[Provided entries Boundary: Start]

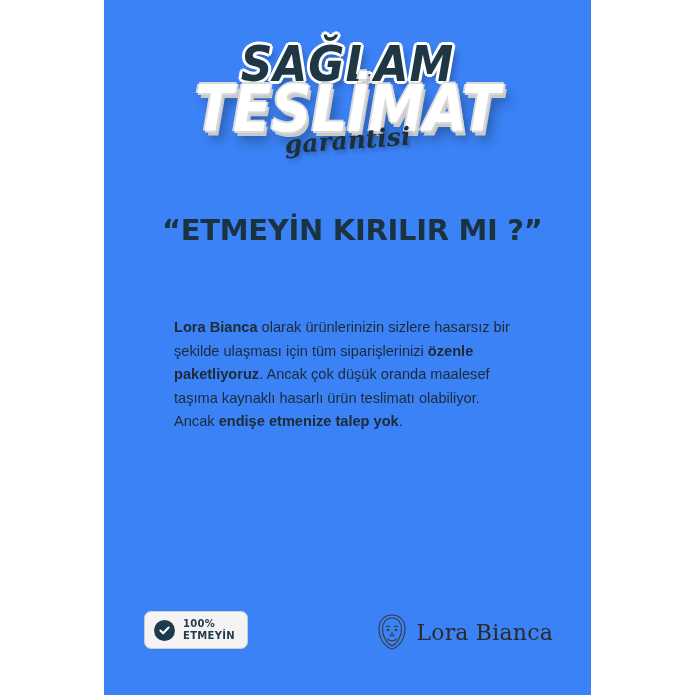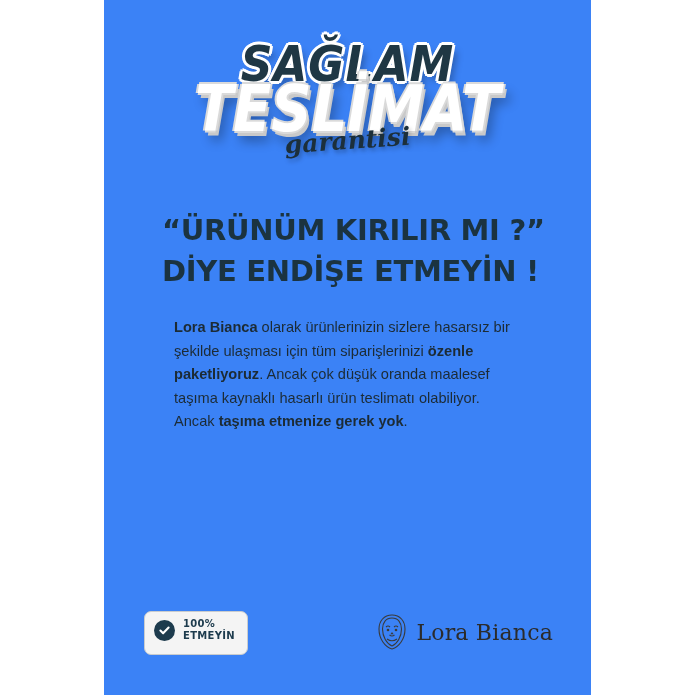--- a/index.html
+++ b/index.html
@@ -118,21 +118,21 @@
     height: 46px;
   }
   .guarantee {
     position: absolute;
     left: 40px;
     top: 0;
     display: flex;
     align-items: center;
     border: 1.5px solid #c9ccce;
     border-radius: 7px;
-    padding: 6px 12px 12px 9px;
+    padding: 6px 12px 6px 9px;
     background: #f4f4f4;
   }
   .check-circle {
     width: 21px;
     height: 21px;
     border-radius: 50%;
     background: #1d3b4d;
     display: flex;
     align-items: center;
     justify-content: center;
@@ -172,26 +172,25 @@
 
 <div class="poster">
 
   <div class="hero">
     <div class="hero-saglam">SAĞLAM</div>
     <div class="hero-teslimat">TESLİMAT</div>
     <div class="hero-garantisi">garantisi</div>
   </div>
 
   <div class="headline">
-    <div>“ÜRÜNÜM KIRILIR MI ?”</div>
-    <div>DİYE ENDİŞE ETMEYİN !</div>
+    <div>“ETMEYİN KIRILIR MI ?”</div>
   </div>
 
   <div class="body-copy">
-    <p><b>Lora Bianca</b><span> olarak ürünlerinizin sizlere hasarsız bir şekilde ulaşması için tüm siparişlerinizi </span><b>özenle paketliyoruz</b><span>. Ancak çok düşük oranda maalesef taşıma kaynaklı hasarlı ürün teslimatı olabiliyor. Ancak </span><b>taşıma etmenize gerek yok</b><span>.</span></p>
+    <p><b>Lora Bianca</b><span> olarak ürünlerinizin sizlere hasarsız bir şekilde ulaşması için tüm siparişlerinizi </span><b>özenle paketliyoruz</b><span>. Ancak çok düşük oranda maalesef taşıma kaynaklı hasarlı ürün teslimatı olabiliyor. Ancak </span><b>endişe etmenize talep yok</b><span>.</span></p>
   </div>
 
   <div class="footer">
 
     <div class="guarantee">
       <span class="check-circle">
         <svg width="13" height="13" viewBox="0 0 13 13">
           <path d="M2.4 6.6 L5.1 9.3 L10.6 3.6" stroke="#ffffff" stroke-width="2.1" fill="none" stroke-linecap="round" stroke-linejoin="round"></path>
         </svg>
       </span>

[Provided entries Boundary: End]

About this task:
Please retype the data exactly, but do not carry over any picture.

Response:
--- a/index.html
+++ b/index.html
@@ -118,21 +118,21 @@
     height: 46px;
   }
   .guarantee {
     position: absolute;
     left: 40px;
     top: 0;
     display: flex;
     align-items: center;
     border: 1.5px solid #c9ccce;
     border-radius: 7px;
-    padding: 6px 12px 12px 9px;
+    padding: 6px 12px 6px 9px;
     background: #f4f4f4;
   }
   .check-circle {
     width: 21px;
     height: 21px;
     border-radius: 50%;
     background: #1d3b4d;
     display: flex;
     align-items: center;
     justify-content: center;
@@ -172,26 +172,25 @@
 
 <div class="poster">
 
   <div class="hero">
     <div class="hero-saglam">SAĞLAM</div>
     <div class="hero-teslimat">TESLİMAT</div>
     <div class="hero-garantisi">garantisi</div>
   </div>
 
   <div class="headline">
-    <div>“ÜRÜNÜM KIRILIR MI ?”</div>
-    <div>DİYE ENDİŞE ETMEYİN !</div>
+    <div>“ETMEYİN KIRILIR MI ?”</div>
   </div>
 
   <div class="body-copy">
-    <p><b>Lora Bianca</b><span> olarak ürünlerinizin sizlere hasarsız bir şekilde ulaşması için tüm siparişlerinizi </span><b>özenle paketliyoruz</b><span>. Ancak çok düşük oranda maalesef taşıma kaynaklı hasarlı ürün teslimatı olabiliyor. Ancak </span><b>taşıma etmenize gerek yok</b><span>.</span></p>
+    <p><b>Lora Bianca</b><span> olarak ürünlerinizin sizlere hasarsız bir şekilde ulaşması için tüm siparişlerinizi </span><b>özenle paketliyoruz</b><span>. Ancak çok düşük oranda maalesef taşıma kaynaklı hasarlı ürün teslimatı olabiliyor. Ancak </span><b>endişe etmenize talep yok</b><span>.</span></p>
   </div>
 
   <div class="footer">
 
     <div class="guarantee">
       <span class="check-circle">
         <svg width="13" height="13" viewBox="0 0 13 13">
           <path d="M2.4 6.6 L5.1 9.3 L10.6 3.6" stroke="#ffffff" stroke-width="2.1" fill="none" stroke-linecap="round" stroke-linejoin="round"></path>
         </svg>
       </span>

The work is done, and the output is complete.